First, just to clarify a specific point: can we say authoritatively that the M5 + PPS module are designed to communicate natively using 3.3V I2C? I've seen other forum/reddit posts that seem a bit inconsistent about the 3.3V vs. 5V question, and that remains a basic spec that I have yet to find an authoritative clear answer about in M5's official docs.
To answer some of your questions and theorize a bit further:
Yes, I've got the STM32 communicating with another I2C device; specifically, a DS2484 module which translates to OneWire protocol. That can reliably round-trip all the way down to my 1W EEPROM, so no reason to suspect fundamental issues with I2C on this board. More thoughts on that below.
Pull-ups: I have not added my own pull-ups here because I'm using pins on the STM32 that are designated for I2C usage (PF0 + PF1, AKA I2C_B), and my reading of the ST docs is that they already have appropriate pull-ups.
I2C speed: I have tried both the 400kHz speed that the M5 example uses and taken it down to 100kHz. I haven't looked at the speed question beyond that. AFAIK, the PPS module supports both (and regardless, I'm pretty sure I tested both while deploying to the M5 Core3 SE).

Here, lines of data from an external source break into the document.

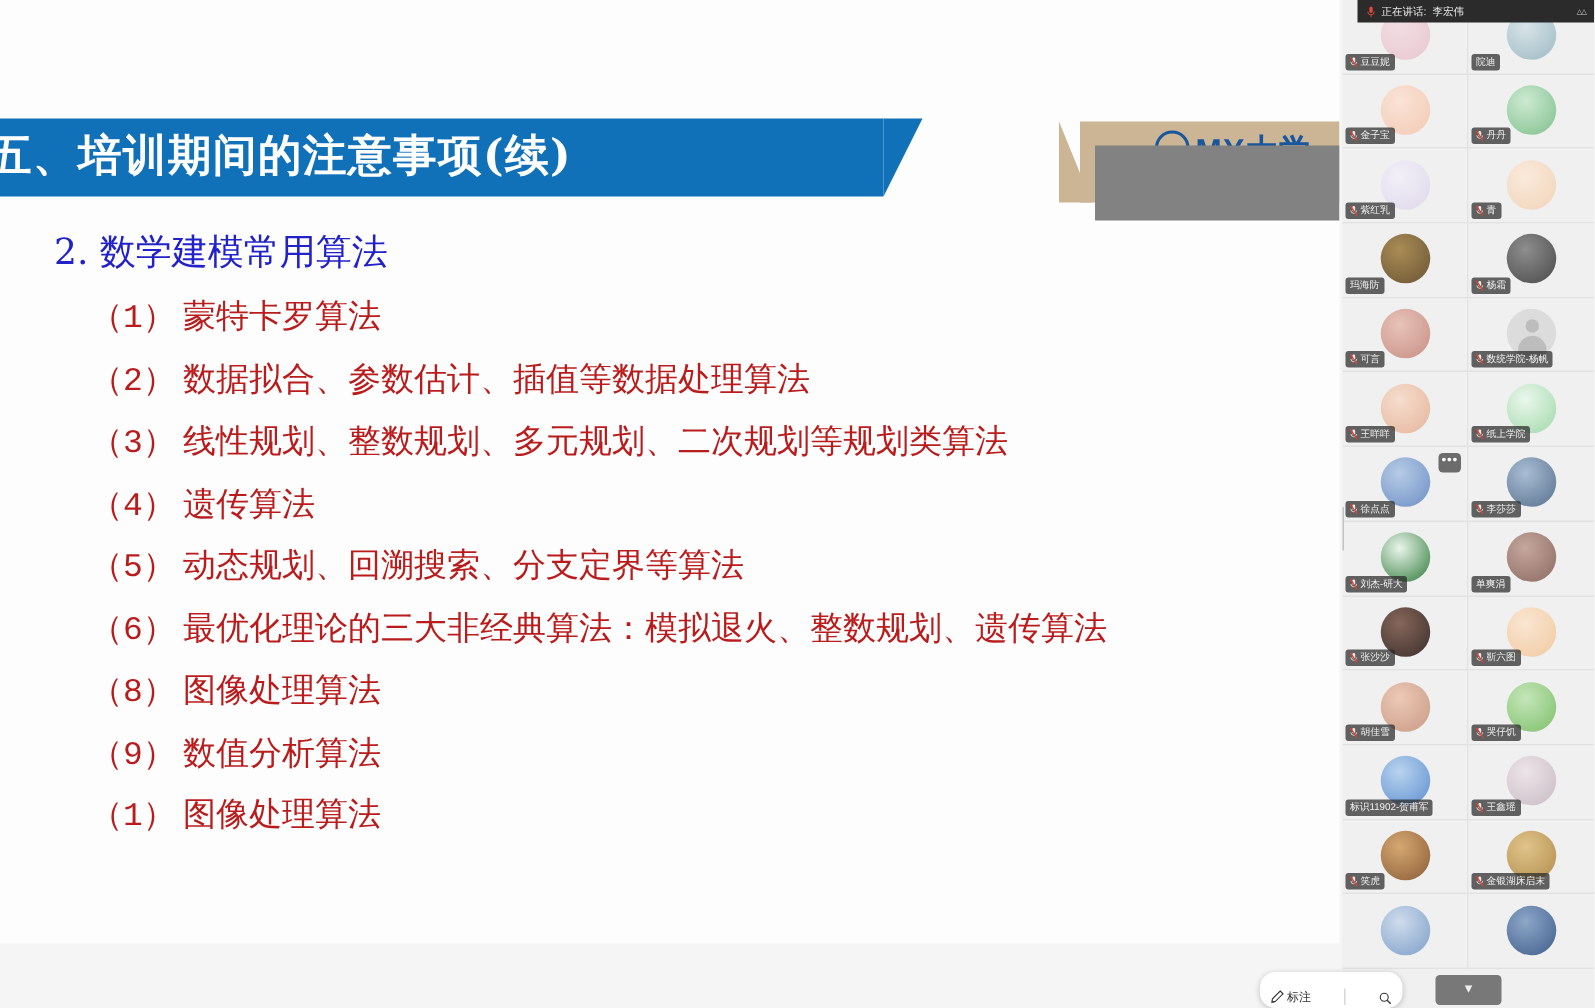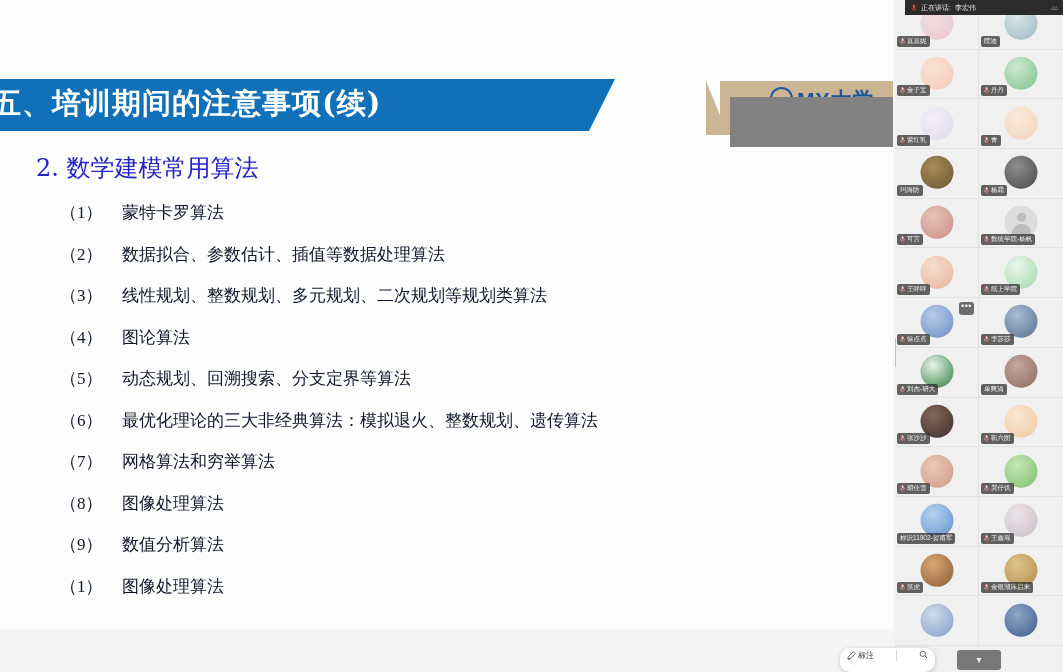"（1） 蒙特卡罗算法" .algo-line { color: #0f172a -> #b91c1c; font-family: Liberation Serif, serif -> Liberation Mono, monospace; font-size: 17px -> 22px }
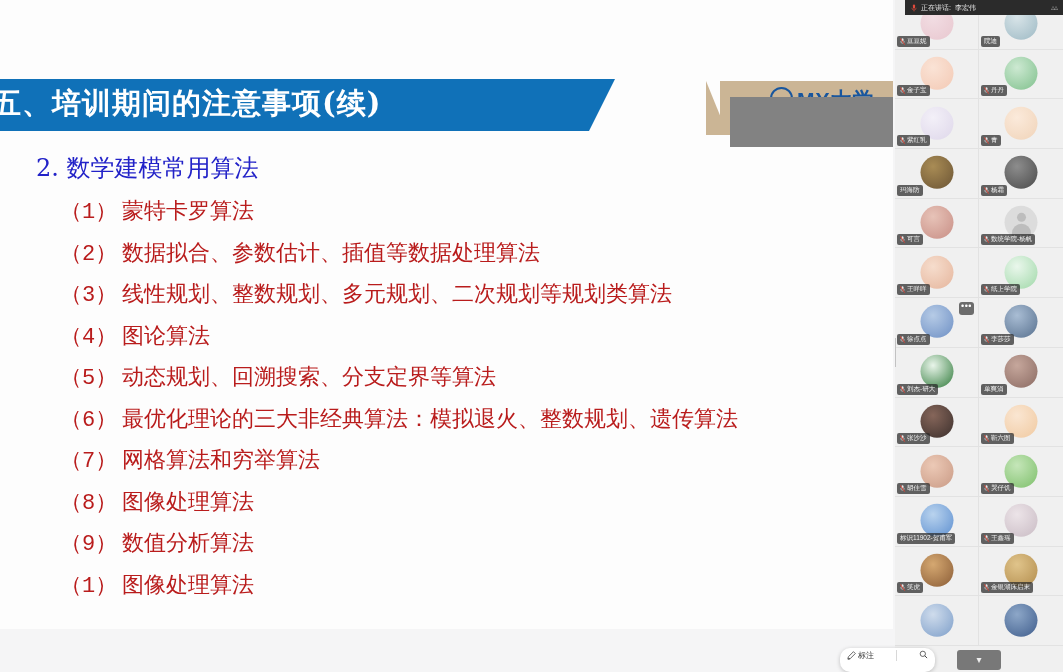"图论算法" span { text: 图论 -> 遗传 }
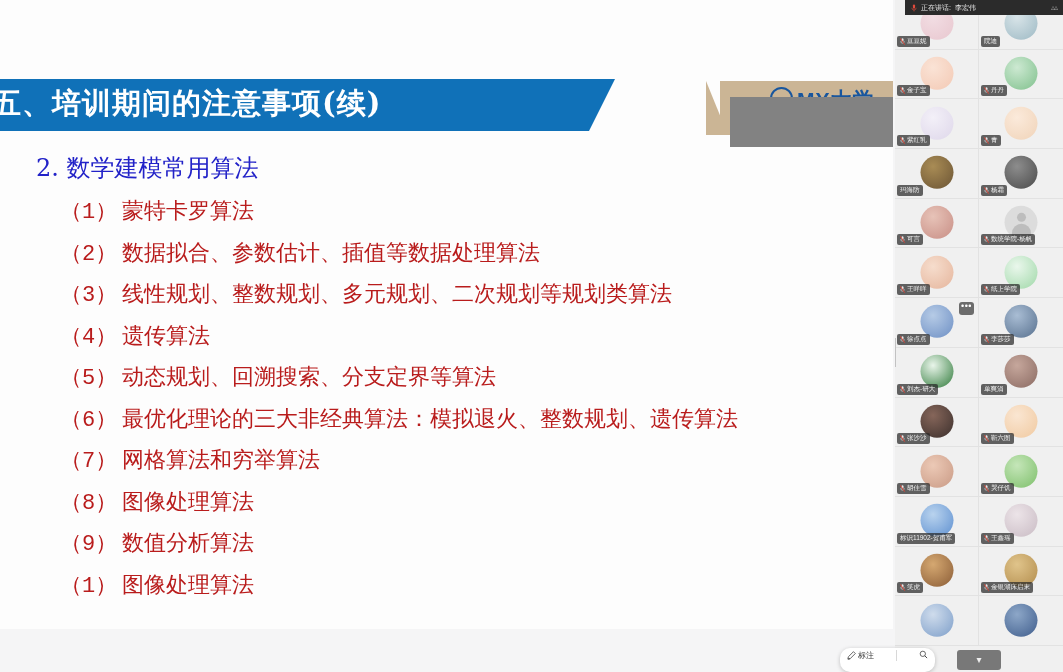"（7） 网格算法和穷举算法" div.algo-line { html: <div><span>（7）</span><span>网格算法和穷举算法</span></div> -> none }
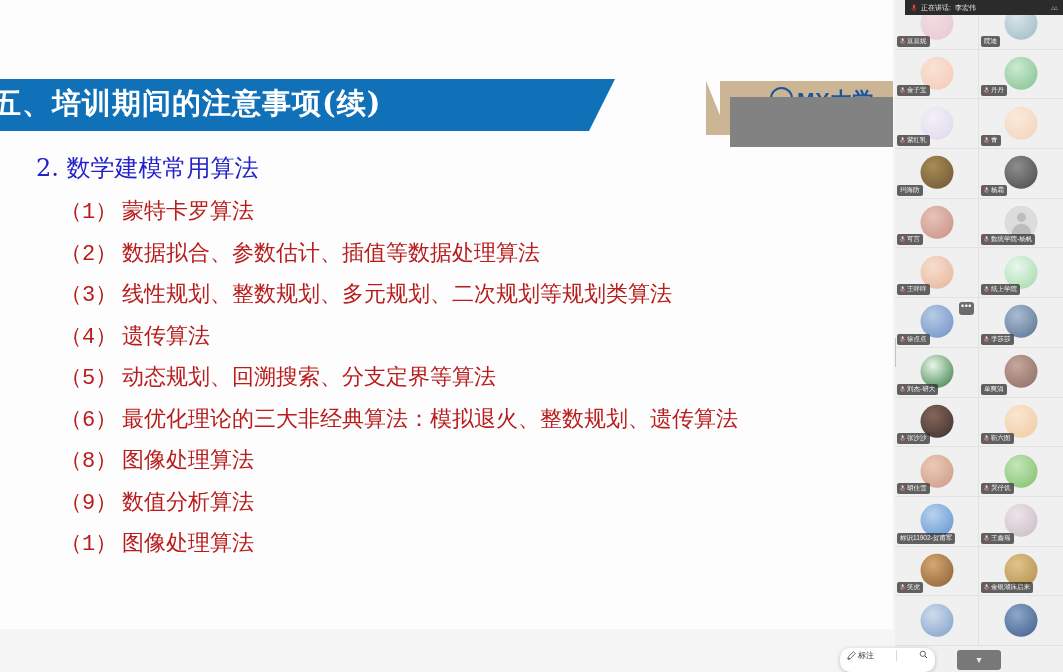"标注" #float-toolbar { align-items: flex-start -> flex-end }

I have tried some different delays in between commands, with no particular impact that I can see.
Regarding the other I2C device: I should be clear that I've been using different I2C pins for this (i.e. a different logical I2C bus on the STM32), but only on a "why not?" kind of basis because we only expect this whole assembly to ever use 2 I2C devices so figured might as well isolate them. I mention this bit simply because it means I have not verified I2C with another downstream device over exactly the same STM32 pins.
Regarding other potential factors: I did eventually observe that removing some/all of my Serial.println() statements from the loop() body seemed to make things incrementally happier. That is one of the clues pointing toward the general class of issues @hacxx refers to, e.g. perhaps some timing/bus-contention subtleties in the STM32 / Arduino stack implementation? My deeper embedded debug skills for that sort of thing are bit rusty, but I'm curious if y'all have any further thoughts on the value of poking deeper and/or any suggested methodologies/tools to do so?
Finally, to touch on @hacxx's point regarding differences between STM32's HAL vs. Arduino: I've been building my prototypes on the Arduino stack thus far mostly out of sheer convenience (and in the case of the M5 demo code, so I could do an otherwise apples-to-apples compare between the MCU targets). I've been considering porting over to STM32Cube or maybe some other middleware stack if it has significant advantages. I'm curious if y'all have any further thoughts on that?